> [EXERCISE DESCRIPTION]: Retype, word for word, every line of the records below starting at the one that contains "justify; text-align-last: justify;" and ending at the one that contains "OD NAS POZNAJE</div>"; include both of those lines and nothing more.

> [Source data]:
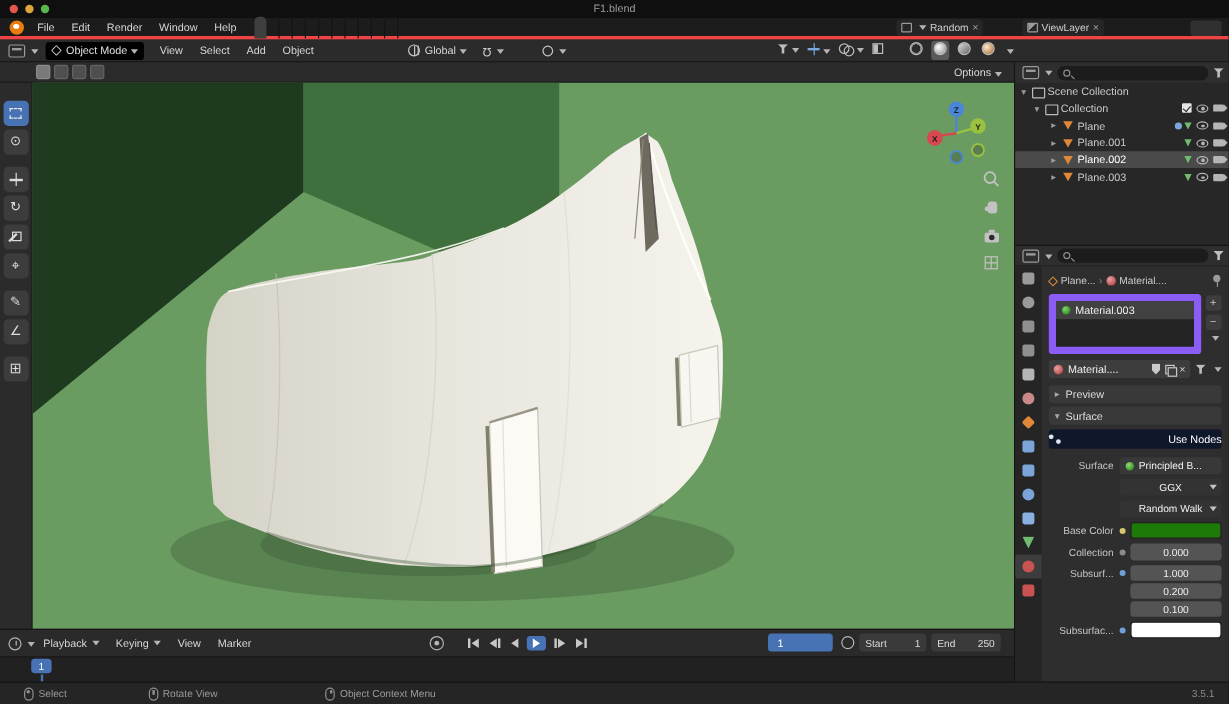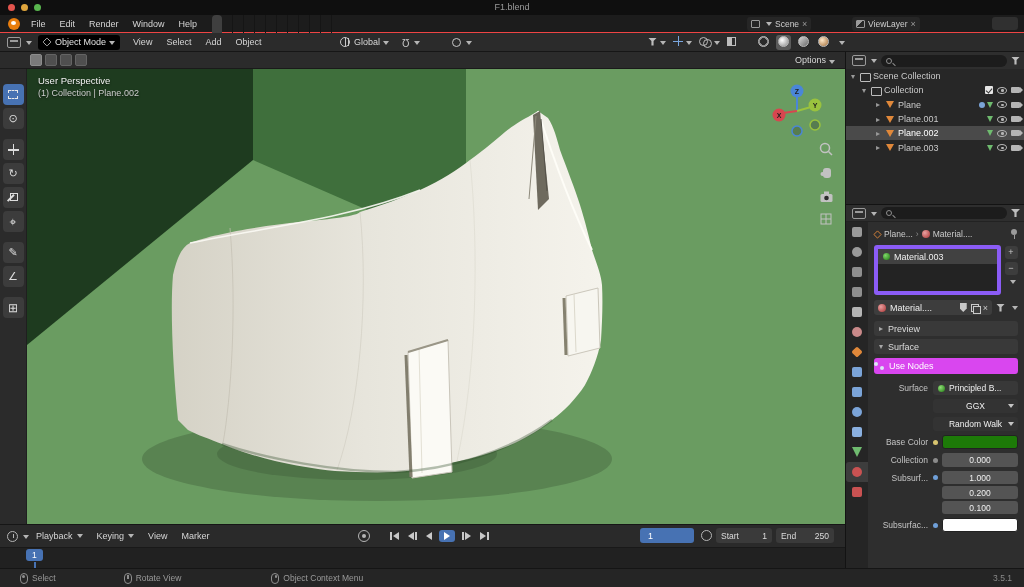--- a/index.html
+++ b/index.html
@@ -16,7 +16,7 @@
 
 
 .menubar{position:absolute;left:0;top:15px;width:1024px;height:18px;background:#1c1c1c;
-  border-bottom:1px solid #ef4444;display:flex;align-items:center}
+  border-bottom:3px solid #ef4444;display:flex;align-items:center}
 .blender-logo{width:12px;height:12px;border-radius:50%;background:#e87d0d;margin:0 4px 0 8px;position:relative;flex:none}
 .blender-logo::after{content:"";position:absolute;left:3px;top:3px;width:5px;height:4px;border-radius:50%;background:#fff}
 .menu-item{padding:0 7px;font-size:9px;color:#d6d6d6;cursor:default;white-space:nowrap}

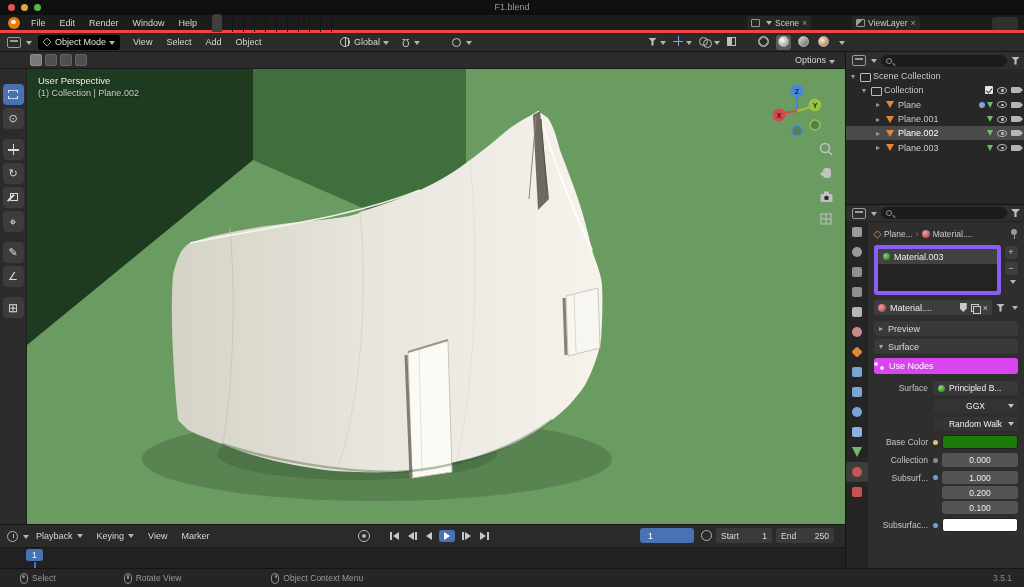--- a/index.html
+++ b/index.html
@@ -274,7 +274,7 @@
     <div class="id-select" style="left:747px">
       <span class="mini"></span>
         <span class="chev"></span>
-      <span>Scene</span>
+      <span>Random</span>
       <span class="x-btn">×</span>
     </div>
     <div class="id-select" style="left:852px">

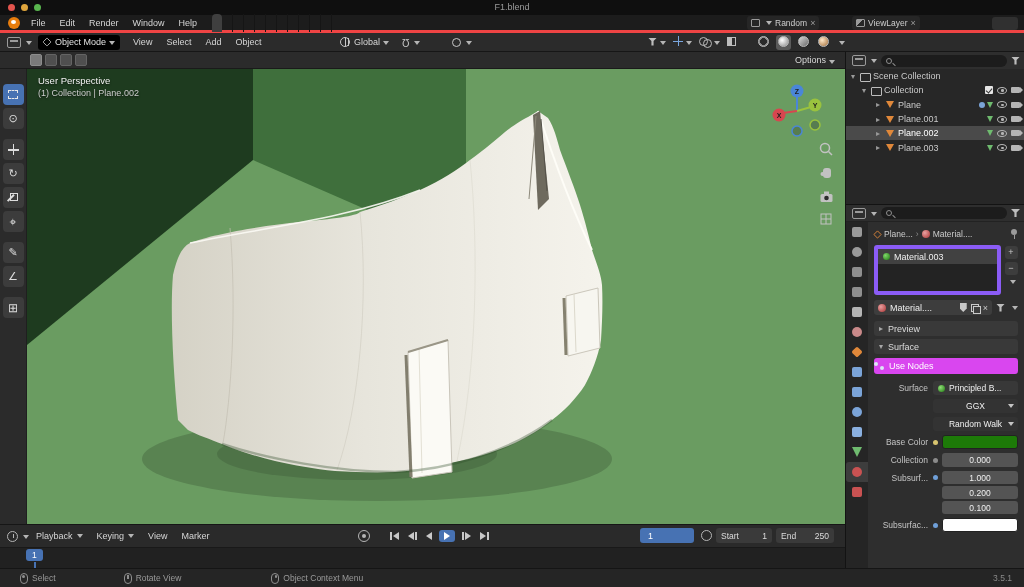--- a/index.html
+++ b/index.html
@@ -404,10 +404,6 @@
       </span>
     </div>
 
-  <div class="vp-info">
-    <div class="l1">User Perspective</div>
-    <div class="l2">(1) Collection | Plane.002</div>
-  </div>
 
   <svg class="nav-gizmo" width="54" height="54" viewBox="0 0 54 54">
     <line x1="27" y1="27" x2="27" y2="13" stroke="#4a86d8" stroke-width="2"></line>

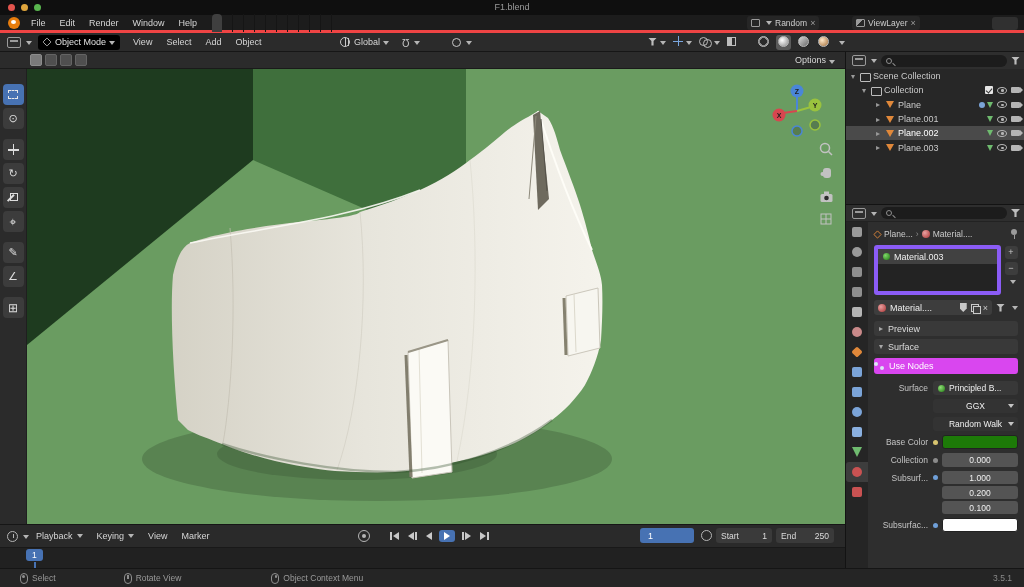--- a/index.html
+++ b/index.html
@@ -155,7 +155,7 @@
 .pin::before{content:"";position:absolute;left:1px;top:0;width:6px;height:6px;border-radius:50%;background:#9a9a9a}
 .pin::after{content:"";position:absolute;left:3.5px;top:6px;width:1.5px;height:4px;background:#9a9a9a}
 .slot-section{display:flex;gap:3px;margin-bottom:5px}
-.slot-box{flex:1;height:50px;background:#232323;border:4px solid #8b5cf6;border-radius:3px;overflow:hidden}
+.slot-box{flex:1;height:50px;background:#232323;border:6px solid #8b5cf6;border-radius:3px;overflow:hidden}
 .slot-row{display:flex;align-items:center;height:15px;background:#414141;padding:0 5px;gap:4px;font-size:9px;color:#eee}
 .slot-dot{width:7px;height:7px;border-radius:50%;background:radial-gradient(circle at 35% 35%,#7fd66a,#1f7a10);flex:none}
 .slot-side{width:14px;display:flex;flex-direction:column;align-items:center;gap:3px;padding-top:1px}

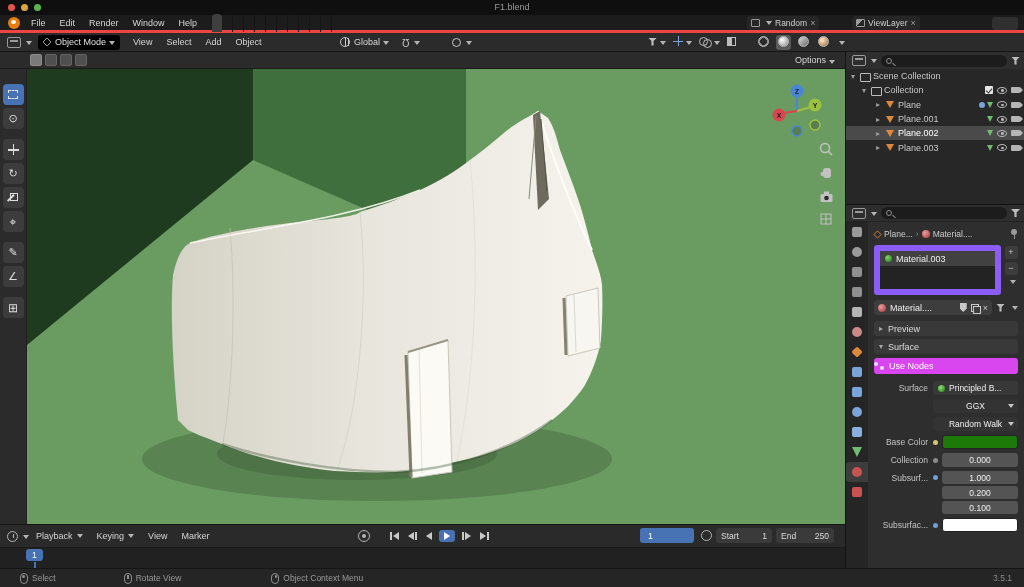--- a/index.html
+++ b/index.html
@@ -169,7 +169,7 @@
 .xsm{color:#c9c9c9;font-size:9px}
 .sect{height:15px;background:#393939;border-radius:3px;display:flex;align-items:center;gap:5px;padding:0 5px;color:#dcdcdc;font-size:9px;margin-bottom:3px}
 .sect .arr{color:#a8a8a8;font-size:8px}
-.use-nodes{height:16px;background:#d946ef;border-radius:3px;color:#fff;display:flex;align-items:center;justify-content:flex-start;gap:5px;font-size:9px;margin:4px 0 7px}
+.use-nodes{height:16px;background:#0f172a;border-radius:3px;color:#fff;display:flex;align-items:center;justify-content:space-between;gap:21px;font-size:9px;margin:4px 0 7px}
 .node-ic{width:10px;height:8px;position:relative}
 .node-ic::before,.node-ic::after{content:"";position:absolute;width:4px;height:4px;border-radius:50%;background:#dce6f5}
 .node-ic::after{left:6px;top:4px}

* * *

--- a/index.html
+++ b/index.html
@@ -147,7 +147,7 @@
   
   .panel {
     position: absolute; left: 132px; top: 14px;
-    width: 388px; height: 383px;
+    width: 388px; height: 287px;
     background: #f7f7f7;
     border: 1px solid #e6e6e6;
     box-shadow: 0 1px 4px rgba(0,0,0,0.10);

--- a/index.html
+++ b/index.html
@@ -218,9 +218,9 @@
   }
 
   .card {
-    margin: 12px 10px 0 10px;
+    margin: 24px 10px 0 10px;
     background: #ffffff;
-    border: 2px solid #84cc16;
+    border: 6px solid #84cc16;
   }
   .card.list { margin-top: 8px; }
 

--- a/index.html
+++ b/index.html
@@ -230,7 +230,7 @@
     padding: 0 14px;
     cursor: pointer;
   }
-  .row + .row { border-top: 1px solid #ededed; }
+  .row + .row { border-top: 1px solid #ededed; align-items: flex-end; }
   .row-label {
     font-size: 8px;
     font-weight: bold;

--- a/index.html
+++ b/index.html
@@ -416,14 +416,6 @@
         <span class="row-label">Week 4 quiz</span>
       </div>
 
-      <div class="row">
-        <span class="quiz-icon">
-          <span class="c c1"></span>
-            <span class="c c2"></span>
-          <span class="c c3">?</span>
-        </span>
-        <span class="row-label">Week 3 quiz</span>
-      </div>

--

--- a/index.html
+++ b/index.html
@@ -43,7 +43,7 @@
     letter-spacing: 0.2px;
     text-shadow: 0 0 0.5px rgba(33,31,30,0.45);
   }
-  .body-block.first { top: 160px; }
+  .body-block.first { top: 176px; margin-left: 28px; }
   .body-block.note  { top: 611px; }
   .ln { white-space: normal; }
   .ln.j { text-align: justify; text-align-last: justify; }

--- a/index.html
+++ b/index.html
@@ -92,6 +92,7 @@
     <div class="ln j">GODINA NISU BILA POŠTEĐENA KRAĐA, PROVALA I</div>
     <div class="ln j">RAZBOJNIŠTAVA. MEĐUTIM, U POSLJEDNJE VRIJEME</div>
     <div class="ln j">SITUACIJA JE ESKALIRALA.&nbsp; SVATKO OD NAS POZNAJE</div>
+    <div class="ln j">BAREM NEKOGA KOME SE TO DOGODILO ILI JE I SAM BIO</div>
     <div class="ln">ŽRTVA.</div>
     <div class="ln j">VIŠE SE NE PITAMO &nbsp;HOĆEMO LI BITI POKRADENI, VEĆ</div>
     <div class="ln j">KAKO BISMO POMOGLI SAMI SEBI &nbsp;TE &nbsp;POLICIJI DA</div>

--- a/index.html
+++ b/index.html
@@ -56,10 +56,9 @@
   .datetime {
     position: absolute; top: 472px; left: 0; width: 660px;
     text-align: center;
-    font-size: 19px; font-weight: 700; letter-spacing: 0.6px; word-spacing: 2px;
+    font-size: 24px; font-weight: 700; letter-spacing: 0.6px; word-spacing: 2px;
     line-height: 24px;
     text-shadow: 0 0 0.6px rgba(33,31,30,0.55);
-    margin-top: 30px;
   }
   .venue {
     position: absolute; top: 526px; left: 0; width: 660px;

> [EXERCISE ANSWER]:
   .ln.j { text-align: justify; text-align-last: justify; }

--- a/index.html
+++ b/index.html
@@ -92,6 +92,7 @@
     <div class="ln j">GODINA NISU BILA POŠTEĐENA KRAĐA, PROVALA I</div>
     <div class="ln j">RAZBOJNIŠTAVA. MEĐUTIM, U POSLJEDNJE VRIJEME</div>
     <div class="ln j">SITUACIJA JE ESKALIRALA.&nbsp; SVATKO OD NAS POZNAJE</div>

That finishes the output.